**PROBLEM TO SOLVE:** Each entry is to be given again precisely, and no picture may be carried over.

(Items from a dataset)
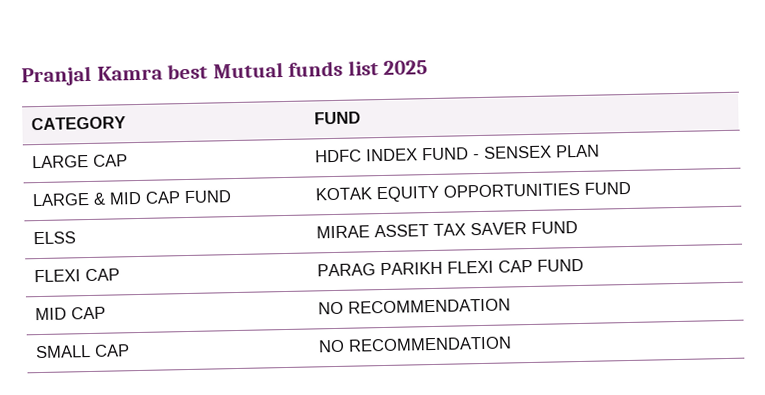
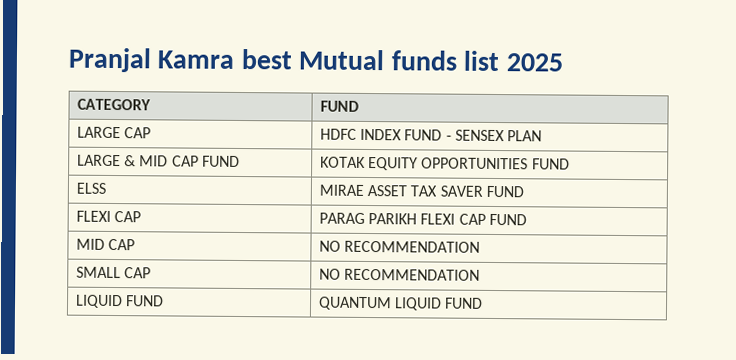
+ LIQUID FUND | QUANTUM LIQUID FUND

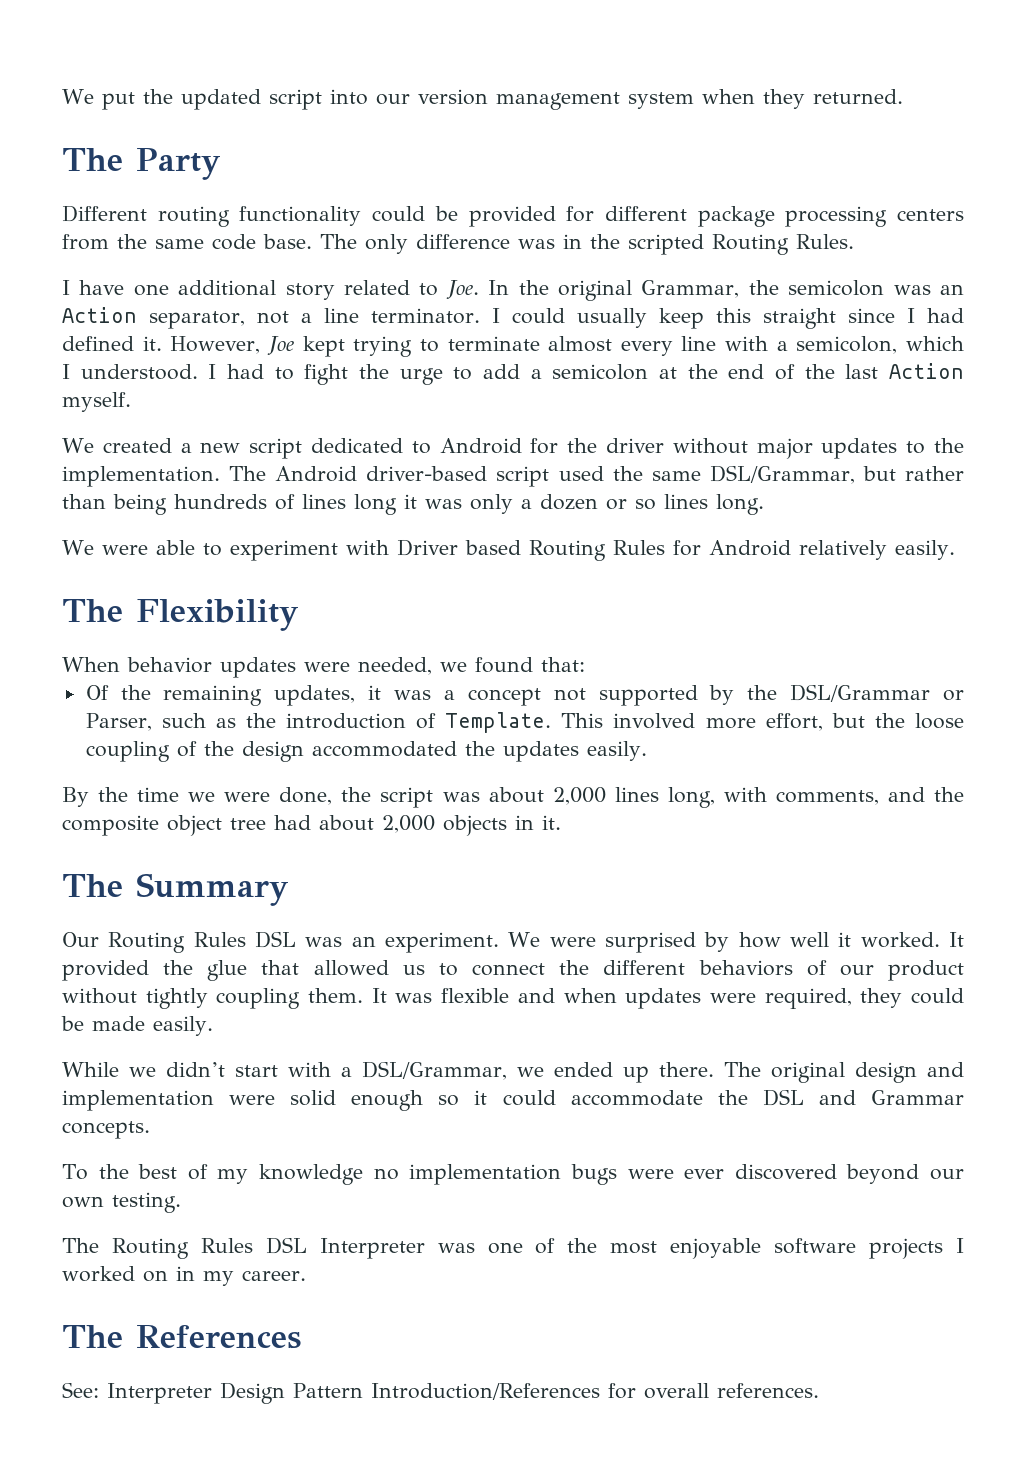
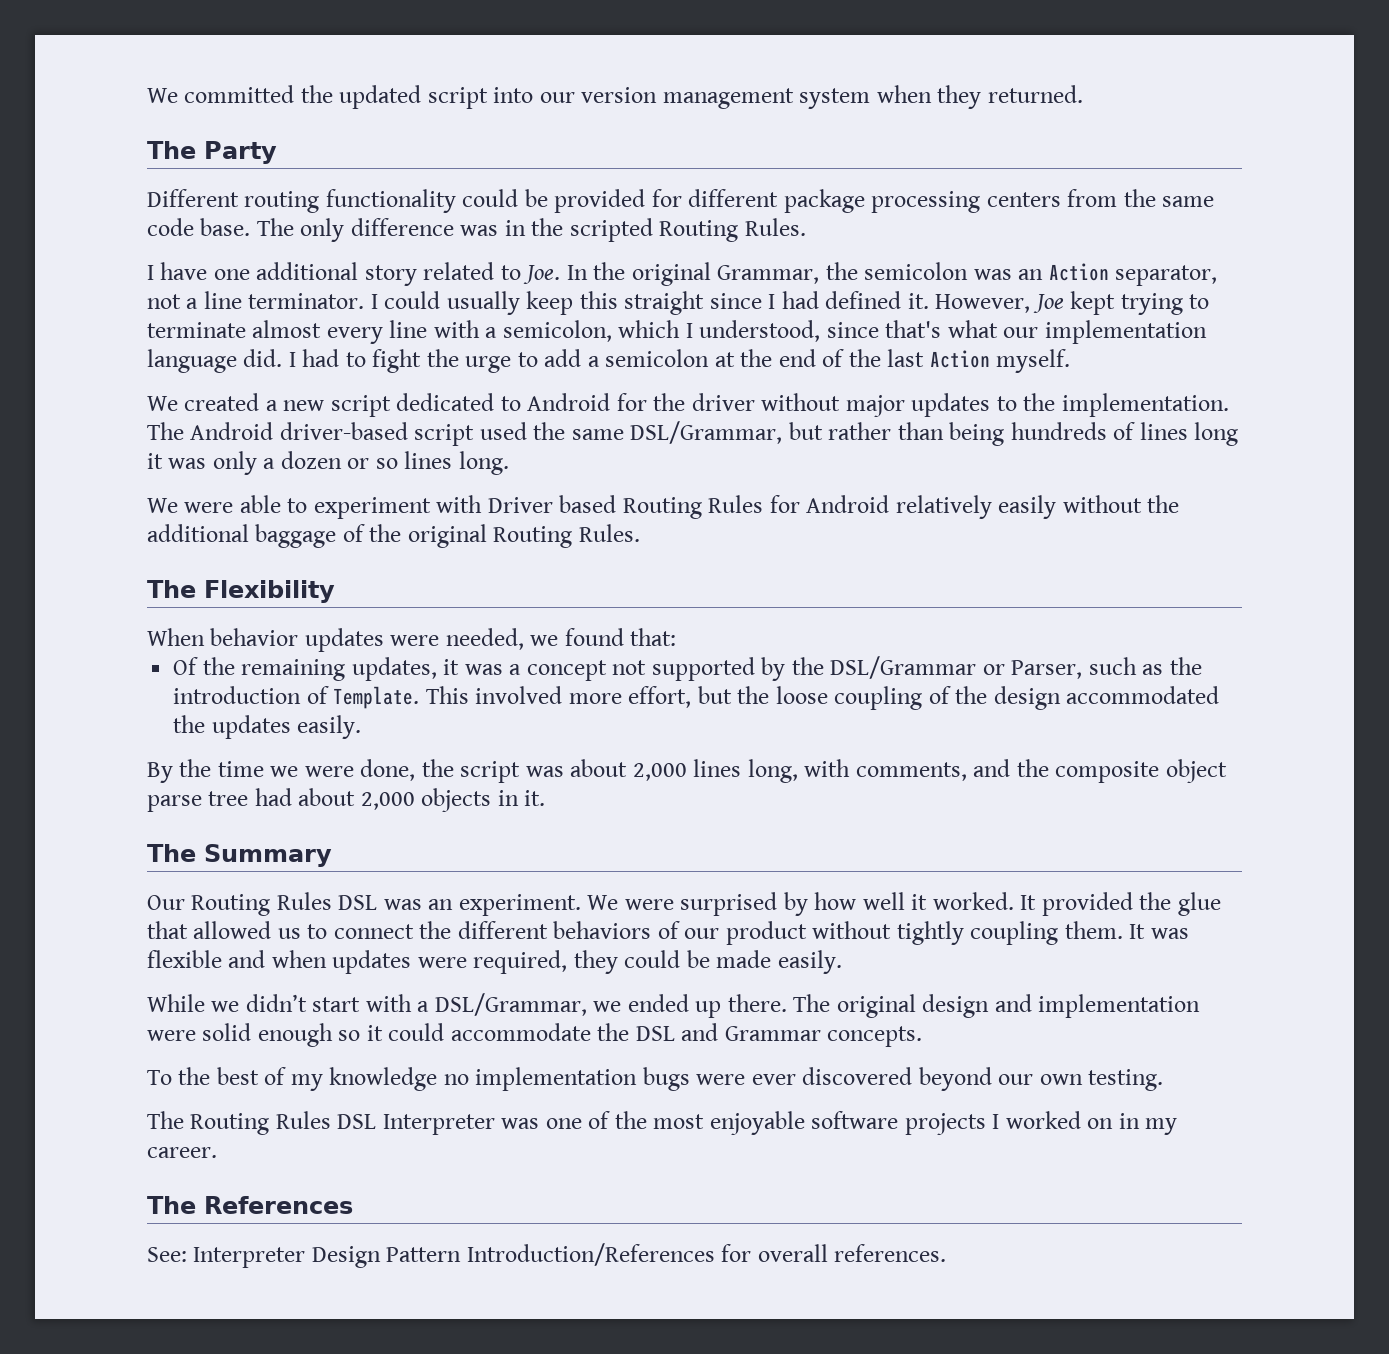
- We put the updated script into our version management system when they returned.
+ We committed the updated script into our version management system when they returned.
- However, Joe kept trying to terminate almost every line with a semicolon, which I understood.
+ However, Joe kept trying to terminate almost every line with a semicolon, which I understood, since that's what our implementation language did.
- We were able to experiment with Driver based Routing Rules for Android relatively easily.
+ We were able to experiment with Driver based Routing Rules for Android relatively easily without the additional baggage of the original Routing Rules.
- By the time we were done, the script was about 2,000 lines long, with comments, and the composite object tree had about 2,000 objects in it.
+ By the time we were done, the script was about 2,000 lines long, with comments, and the composite object parse tree had about 2,000 objects in it.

**SOLUTION TO THE EXERCISE:**
+ LIQUID FUND | QUANTUM LIQUID FUND

- We put the updated script into our version management system when they returned.
+ We committed the updated script into our version management system when they returned.
- However, Joe kept trying to terminate almost every line with a semicolon, which I understood.
+ However, Joe kept trying to terminate almost every line with a semicolon, which I understood, since that's what our implementation language did.
- We were able to experiment with Driver based Routing Rules for Android relatively easily.
+ We were able to experiment with Driver based Routing Rules for Android relatively easily without the additional baggage of the original Routing Rules.
- By the time we were done, the script was about 2,000 lines long, with comments, and the composite object tree had about 2,000 objects in it.
+ By the time we were done, the script was about 2,000 lines long, with comments, and the composite object parse tree had about 2,000 objects in it.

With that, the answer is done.